買い出し
「何コソコソと話してるわけ。私も混ぜてよ」
「混ぜろって……ジルオールには商人街の方を見に行って貰おうかなって」
フレアは朝食を俺達のテーブルに置き、近くの椅子を寄せてきた。隠し事をされてるみたいで嫌らしい。
「私達が仕事をしてるのに、街へ遊びに!! 仕事なら……」
フレアが言葉を途中で止めた。商人組合の事を思い出したのかもしれない。オークションがある首都を調べるのもありだが、こっちの方が優先度が高い。
仕事の話と付け加えたら良かったが、ハンナさんの耳に入るかもしれない。
ゴイゼン所長がジルオールを俺達の護衛だと紹介していたのなら、仕事で商人街へ行くのはおかしな話になる。
それともう一つ。ゴイゼン所長がジルオールの姿を見える事だ。アキテール支部に侵入して、調べる事が難しくなった。
フレアが彼を護衛としか見てなければ、考える事ではないかもしれないが……
「監視が無くなるのはいいかも」
違った。ジルオールの護衛による視線を気にしてるだけだ。商人街は職人街から離れていて、馬車等で移動するしかない。
その間は監視……は言い過ぎだが、見られる事はなくなる。そもそも、ジルオールがアキテール支部に入る事自体が難しくなった。

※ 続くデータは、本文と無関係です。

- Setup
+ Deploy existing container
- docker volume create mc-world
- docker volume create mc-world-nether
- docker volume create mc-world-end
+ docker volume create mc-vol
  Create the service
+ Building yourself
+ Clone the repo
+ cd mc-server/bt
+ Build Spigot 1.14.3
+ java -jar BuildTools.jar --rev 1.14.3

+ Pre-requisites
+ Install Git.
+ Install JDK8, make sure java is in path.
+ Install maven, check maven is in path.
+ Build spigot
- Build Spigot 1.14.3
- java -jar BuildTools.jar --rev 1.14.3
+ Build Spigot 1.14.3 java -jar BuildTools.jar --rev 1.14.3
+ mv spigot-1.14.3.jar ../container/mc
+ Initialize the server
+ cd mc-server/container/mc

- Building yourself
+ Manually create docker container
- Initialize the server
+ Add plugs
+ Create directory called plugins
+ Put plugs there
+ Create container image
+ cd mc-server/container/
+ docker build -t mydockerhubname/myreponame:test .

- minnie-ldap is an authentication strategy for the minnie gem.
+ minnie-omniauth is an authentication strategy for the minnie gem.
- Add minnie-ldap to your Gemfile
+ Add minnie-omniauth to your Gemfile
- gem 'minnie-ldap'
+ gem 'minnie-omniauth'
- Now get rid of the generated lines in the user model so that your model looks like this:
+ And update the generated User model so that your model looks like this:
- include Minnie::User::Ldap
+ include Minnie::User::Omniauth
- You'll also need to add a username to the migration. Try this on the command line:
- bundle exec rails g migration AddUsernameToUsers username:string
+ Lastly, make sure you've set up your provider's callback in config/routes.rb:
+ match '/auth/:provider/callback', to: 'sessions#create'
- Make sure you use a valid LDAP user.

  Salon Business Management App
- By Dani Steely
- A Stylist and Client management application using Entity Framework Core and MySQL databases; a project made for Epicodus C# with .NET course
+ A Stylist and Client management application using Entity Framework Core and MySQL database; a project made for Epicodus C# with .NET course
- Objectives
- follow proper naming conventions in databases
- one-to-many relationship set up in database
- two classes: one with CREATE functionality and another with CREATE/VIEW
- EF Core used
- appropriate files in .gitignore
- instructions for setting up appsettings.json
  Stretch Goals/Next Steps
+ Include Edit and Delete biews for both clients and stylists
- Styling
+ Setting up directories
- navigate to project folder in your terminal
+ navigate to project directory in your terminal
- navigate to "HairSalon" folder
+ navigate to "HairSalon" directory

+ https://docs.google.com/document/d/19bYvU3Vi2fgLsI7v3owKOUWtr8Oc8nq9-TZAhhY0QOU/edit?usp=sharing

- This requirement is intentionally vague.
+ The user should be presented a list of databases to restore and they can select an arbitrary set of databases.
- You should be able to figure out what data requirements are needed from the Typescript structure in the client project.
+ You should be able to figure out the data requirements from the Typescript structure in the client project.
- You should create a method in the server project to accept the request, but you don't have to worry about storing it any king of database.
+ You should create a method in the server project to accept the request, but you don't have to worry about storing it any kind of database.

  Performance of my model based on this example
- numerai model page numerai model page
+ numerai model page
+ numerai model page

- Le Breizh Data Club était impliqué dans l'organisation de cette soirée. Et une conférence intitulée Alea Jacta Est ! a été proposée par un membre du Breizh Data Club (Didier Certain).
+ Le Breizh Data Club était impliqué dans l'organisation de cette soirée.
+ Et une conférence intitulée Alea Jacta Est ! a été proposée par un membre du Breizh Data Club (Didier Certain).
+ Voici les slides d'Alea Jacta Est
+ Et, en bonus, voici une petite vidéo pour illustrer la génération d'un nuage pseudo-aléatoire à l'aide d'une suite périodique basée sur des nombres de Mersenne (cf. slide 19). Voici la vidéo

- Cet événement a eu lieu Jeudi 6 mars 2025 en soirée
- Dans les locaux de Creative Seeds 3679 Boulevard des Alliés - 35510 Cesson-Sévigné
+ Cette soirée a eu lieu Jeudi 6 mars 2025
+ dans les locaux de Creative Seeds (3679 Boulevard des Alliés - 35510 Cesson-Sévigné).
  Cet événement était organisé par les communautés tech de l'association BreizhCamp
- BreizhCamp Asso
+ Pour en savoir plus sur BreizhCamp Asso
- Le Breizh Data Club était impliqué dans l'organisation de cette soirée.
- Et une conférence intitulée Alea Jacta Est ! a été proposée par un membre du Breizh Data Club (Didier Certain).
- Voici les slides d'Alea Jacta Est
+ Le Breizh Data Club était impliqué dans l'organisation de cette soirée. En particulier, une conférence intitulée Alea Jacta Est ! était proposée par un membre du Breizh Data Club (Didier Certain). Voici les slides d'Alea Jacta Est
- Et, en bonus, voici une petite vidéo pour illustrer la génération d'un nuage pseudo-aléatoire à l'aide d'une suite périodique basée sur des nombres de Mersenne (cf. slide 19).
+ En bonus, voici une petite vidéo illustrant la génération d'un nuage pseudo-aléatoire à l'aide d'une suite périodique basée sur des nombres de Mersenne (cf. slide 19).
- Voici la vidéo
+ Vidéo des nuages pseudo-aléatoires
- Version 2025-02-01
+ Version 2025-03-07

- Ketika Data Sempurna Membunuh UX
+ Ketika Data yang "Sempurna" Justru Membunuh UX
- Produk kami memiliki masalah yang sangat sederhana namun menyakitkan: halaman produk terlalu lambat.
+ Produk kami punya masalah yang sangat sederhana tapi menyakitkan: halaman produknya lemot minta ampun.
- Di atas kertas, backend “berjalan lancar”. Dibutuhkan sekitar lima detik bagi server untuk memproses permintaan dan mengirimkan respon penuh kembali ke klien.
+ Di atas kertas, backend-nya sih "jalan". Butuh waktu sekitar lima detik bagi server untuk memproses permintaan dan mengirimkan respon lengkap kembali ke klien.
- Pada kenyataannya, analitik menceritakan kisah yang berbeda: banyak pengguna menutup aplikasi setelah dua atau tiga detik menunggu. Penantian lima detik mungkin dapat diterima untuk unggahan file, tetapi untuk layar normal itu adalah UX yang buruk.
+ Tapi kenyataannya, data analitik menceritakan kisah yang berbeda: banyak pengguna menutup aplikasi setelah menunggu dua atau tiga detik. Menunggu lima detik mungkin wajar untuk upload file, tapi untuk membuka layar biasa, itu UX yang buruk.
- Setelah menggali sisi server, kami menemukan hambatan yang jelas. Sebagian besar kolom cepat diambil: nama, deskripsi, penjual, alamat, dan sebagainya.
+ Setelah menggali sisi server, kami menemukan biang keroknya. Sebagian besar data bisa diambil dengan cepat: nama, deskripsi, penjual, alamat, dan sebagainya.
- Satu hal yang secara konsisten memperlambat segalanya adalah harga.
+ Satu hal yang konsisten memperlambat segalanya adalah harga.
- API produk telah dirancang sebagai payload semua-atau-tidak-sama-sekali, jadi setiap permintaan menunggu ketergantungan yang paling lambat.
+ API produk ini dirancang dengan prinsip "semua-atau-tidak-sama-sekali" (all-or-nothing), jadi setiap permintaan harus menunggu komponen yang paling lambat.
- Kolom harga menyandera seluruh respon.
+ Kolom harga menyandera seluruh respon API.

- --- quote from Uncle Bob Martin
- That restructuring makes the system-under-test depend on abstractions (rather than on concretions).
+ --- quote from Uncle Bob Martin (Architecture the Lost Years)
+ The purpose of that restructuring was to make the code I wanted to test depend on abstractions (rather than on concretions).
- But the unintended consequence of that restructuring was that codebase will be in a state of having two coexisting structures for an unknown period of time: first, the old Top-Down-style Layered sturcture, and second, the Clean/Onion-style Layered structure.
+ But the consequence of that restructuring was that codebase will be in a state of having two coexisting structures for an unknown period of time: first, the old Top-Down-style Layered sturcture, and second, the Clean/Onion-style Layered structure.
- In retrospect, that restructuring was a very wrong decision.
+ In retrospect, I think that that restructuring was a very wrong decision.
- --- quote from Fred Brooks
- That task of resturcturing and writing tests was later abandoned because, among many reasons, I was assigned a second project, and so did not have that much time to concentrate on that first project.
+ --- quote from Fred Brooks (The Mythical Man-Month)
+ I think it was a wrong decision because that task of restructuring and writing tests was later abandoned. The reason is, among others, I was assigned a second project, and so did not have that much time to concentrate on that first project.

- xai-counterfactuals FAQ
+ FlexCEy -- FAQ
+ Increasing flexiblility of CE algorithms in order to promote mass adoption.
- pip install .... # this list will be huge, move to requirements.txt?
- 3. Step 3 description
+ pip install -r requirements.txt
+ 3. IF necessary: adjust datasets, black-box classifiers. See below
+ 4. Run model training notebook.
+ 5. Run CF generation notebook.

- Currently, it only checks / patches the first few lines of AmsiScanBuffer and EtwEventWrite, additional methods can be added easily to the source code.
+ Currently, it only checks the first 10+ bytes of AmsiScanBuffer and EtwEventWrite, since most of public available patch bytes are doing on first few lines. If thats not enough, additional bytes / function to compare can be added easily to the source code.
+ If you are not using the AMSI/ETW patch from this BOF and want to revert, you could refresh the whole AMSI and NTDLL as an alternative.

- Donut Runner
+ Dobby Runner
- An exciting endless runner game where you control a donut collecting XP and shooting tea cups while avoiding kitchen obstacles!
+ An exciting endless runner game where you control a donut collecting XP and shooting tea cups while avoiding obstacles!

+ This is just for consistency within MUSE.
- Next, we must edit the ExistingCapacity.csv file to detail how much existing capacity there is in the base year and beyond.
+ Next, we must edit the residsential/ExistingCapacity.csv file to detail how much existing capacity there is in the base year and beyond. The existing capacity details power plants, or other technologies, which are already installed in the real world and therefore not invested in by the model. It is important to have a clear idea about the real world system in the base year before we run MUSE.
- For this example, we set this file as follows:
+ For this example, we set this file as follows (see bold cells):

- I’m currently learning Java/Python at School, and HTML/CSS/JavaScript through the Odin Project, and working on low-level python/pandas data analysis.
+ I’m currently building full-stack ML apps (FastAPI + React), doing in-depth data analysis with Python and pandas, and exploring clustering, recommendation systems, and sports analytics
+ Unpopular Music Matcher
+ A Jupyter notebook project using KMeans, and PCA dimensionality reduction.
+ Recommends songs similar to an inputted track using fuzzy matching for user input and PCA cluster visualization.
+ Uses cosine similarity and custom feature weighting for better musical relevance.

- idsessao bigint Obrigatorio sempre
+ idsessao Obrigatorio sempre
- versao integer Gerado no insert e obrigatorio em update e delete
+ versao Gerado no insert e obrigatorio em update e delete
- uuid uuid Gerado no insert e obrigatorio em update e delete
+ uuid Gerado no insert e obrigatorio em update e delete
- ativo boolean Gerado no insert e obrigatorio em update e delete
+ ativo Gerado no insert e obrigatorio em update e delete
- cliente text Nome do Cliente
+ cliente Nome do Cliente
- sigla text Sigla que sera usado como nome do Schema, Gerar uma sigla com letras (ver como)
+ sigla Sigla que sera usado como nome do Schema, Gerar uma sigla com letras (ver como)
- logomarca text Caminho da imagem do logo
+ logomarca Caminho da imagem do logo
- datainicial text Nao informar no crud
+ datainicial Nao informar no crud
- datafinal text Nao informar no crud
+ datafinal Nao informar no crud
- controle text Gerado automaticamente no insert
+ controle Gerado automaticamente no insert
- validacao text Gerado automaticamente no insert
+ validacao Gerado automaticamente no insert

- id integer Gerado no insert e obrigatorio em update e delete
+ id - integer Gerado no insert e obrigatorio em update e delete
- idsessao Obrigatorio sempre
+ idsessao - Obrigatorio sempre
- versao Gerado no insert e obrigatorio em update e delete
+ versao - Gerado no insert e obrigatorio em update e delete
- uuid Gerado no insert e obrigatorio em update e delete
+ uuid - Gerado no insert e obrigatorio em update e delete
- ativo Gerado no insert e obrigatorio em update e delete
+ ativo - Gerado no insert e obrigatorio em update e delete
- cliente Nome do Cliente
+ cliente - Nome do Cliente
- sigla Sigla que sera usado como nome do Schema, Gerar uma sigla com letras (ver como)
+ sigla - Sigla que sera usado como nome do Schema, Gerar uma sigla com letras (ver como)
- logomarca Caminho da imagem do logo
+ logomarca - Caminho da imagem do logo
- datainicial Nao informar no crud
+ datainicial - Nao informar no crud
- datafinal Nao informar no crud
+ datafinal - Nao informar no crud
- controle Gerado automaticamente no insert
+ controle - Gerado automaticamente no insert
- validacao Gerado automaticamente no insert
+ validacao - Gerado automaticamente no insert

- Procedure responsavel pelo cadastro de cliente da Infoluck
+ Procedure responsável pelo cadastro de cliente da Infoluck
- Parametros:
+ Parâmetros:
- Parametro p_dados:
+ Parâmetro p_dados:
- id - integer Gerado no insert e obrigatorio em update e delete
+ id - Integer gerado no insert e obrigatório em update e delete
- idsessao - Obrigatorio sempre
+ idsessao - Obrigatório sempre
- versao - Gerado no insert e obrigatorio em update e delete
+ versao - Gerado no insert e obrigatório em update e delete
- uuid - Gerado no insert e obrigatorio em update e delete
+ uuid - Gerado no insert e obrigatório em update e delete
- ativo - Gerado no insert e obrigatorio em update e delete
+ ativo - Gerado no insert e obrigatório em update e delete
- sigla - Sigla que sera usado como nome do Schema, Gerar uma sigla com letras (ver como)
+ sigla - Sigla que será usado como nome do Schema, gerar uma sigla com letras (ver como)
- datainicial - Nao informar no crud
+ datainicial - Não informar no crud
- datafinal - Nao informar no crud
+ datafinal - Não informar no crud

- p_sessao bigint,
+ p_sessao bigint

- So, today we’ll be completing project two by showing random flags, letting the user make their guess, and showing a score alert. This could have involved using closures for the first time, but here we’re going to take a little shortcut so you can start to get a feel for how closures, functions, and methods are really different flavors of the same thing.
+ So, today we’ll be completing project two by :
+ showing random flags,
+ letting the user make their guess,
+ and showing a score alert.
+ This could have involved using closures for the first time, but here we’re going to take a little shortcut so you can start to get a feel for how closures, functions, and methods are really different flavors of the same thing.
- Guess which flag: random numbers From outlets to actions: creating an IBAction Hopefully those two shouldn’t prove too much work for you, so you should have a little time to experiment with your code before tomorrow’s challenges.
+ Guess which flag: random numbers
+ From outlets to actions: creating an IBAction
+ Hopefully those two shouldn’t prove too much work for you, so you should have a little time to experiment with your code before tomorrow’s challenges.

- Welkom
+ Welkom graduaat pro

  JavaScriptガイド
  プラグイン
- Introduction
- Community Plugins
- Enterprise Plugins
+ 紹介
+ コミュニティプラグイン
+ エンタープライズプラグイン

いや……ハンターとしてなら、怪しまれる事はないのか?
「商人街の行くの? もうすぐ祭があるのだけれど、ゆっくり見るのなら、始まる前がいいかしら。人混みが凄いのよ。私はとてもとても行けないわね」
ハンナさんが俺の朝食を持ってきた。大きな声で話してたわけじゃないが、俺達の話は聞こえていたようだ。
「行くのなら、買い出しを頼んでも構わない? 私の名前を出せば、安くして貰えるからね。人が増える分、用意するのがあるの」
寮内にいるのは俺、フレア、ゴイゼン所長、ハンナさん、追加でジルオールの四人。
それは今だけで、本来男二人女一人がいるらしい。俺やフレアみたいに一年の長期出張に行っているらしい。
色んな支部を周り、評価される事で、本部に移動するのが可能になるとか。
ハンナさんの寮の仕事も、ゴイゼン所長含めた職員四人が手伝いながらやってたらしい。
この手に関しては、ハンナさんに言われると逆らえない気持ちになり、ゴイゼン所長が率先して協力するから、嫌とも言えない。
「それも頼んだ。ここで泊めて貰う分、協力は必要だぞ。俺達も寮にいる間は手伝いはするつもりだから」
ジルオールは本来寮に泊まるわけではなかったのだから、その分の仕事を振られるのは仕方がない。一番合ってない仕事かもしれないが……
「男の子だから、これぐらい大丈夫よね? 夜にまで戻ってきてくれたら嬉しいわ」
ハンナさんは買い出しのメモをジルオールに渡した。